Forever Young CrossFit – CrossFit
10 MIN WARM-UP (No Measure)
Choose two light KB’s or DB/s, a weight that you feel comfortable pressing overhead with ease.
BUY IN…
15/12 Cal Bike (Easy Effort) or 200m Run
3 ROUNDS…
10 DBL KB/DB Bent Over Row
25’ Filly Walking Lunge (R)
25’ Filly Walking Lunge (L)
25’ Cross Body Walk (R)
25’ Cross Body Walk (L)
:20 FR Bottom of Squat Hold
Skill/Strength (No Measure)
FOCUS ON QUALITY, NOT SPEED.
ON a 10:00 RUNNING CLOCK…
Muscle-Up Skill Development
Beginner – Transition Drills
Intermediate – Ring Drills
Advanced – Mult.

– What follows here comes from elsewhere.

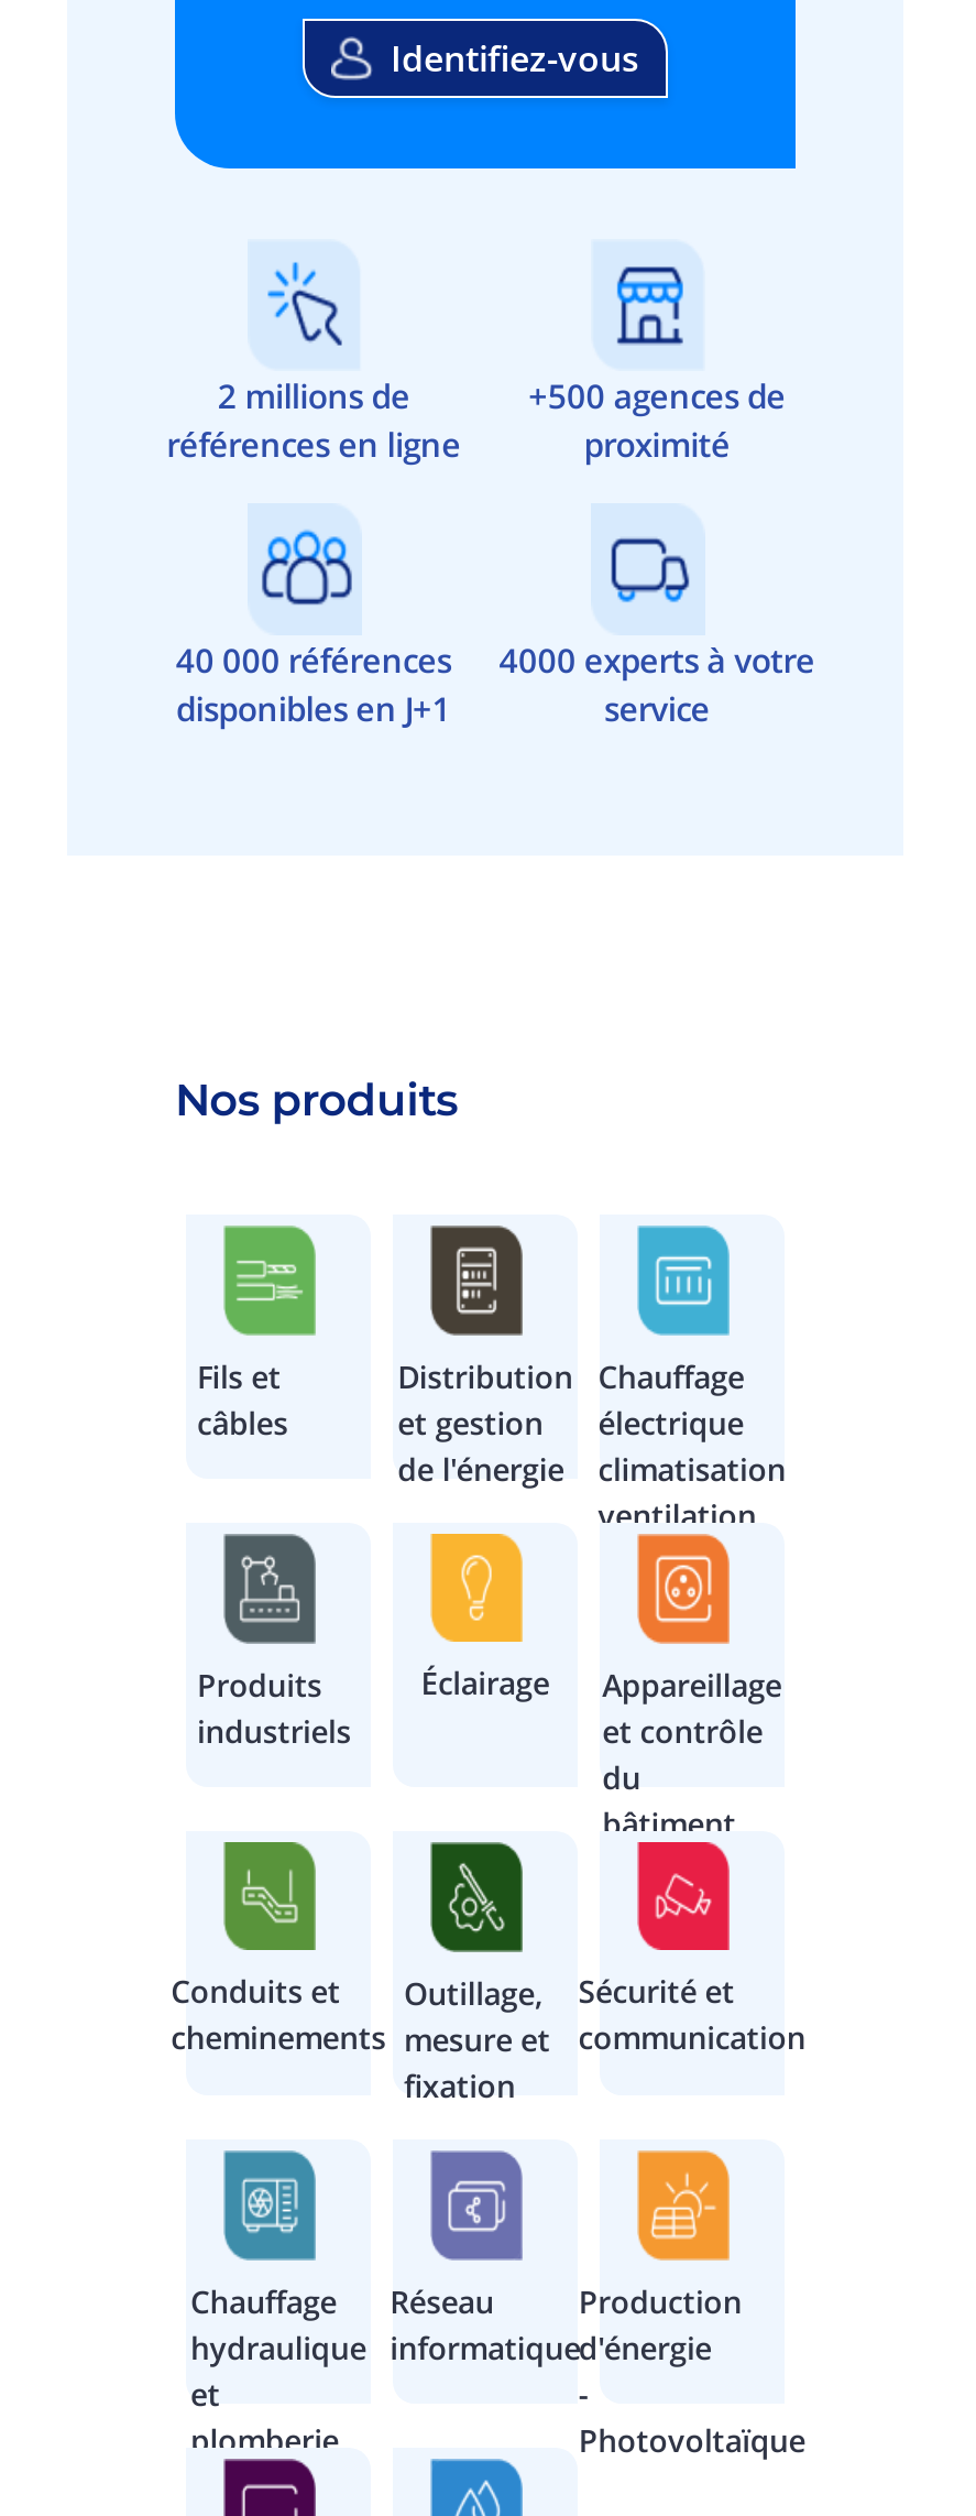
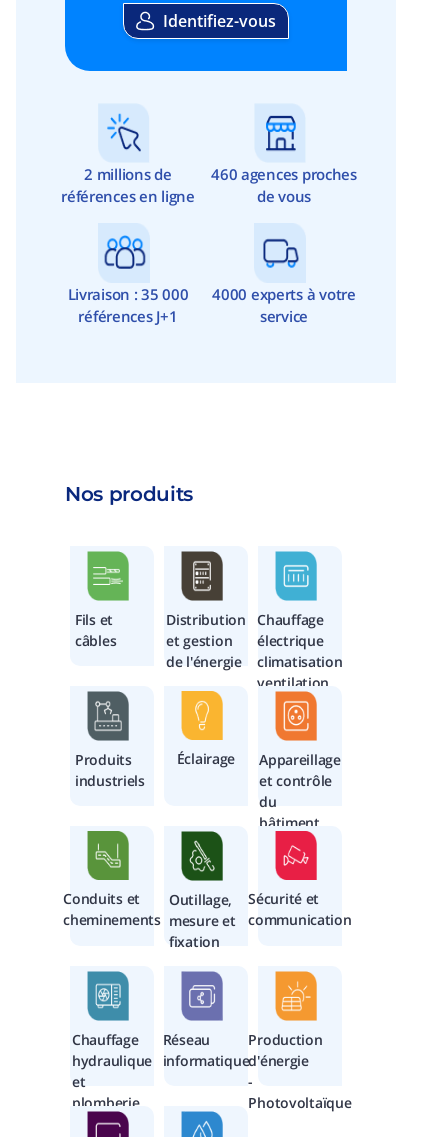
[528,373,785,466] +500 agences de | proximité -> [211,164,357,206] 460 agences proches | de vous
[176,638,451,730] 40 000 références | disponibles en J+1 -> [68,284,188,326] Livraison : 35 000 | références J+1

Reps or Strict Work
“Burning Machine” Rx (AMRAP – Reps)
12 MIN E2MOM
2:00 Work – :30 Transition/rest
Cal Row/Bike
Wall Ball (20/14)
Muscle-Ups
Rx+: Ring MU
Score: Total number of reps completed.
“Burning Machine” INTERMEDIATE (AMRAP – Reps)
12 MIN E2MOM
2:00 Work – :30 Transition/rest
Cal Row/Bike
Wall Ball (14/10)
Chest To Bar
Score: Total number of reps completed.
“Burning Machine” BOOTCAMP (AMRAP – Reps)
12 MIN E2MOM
2:00 Work – :30 Transition/rest
Cal Row/Bike
Wall Ball
Ring Row
Score: Total number of reps completed.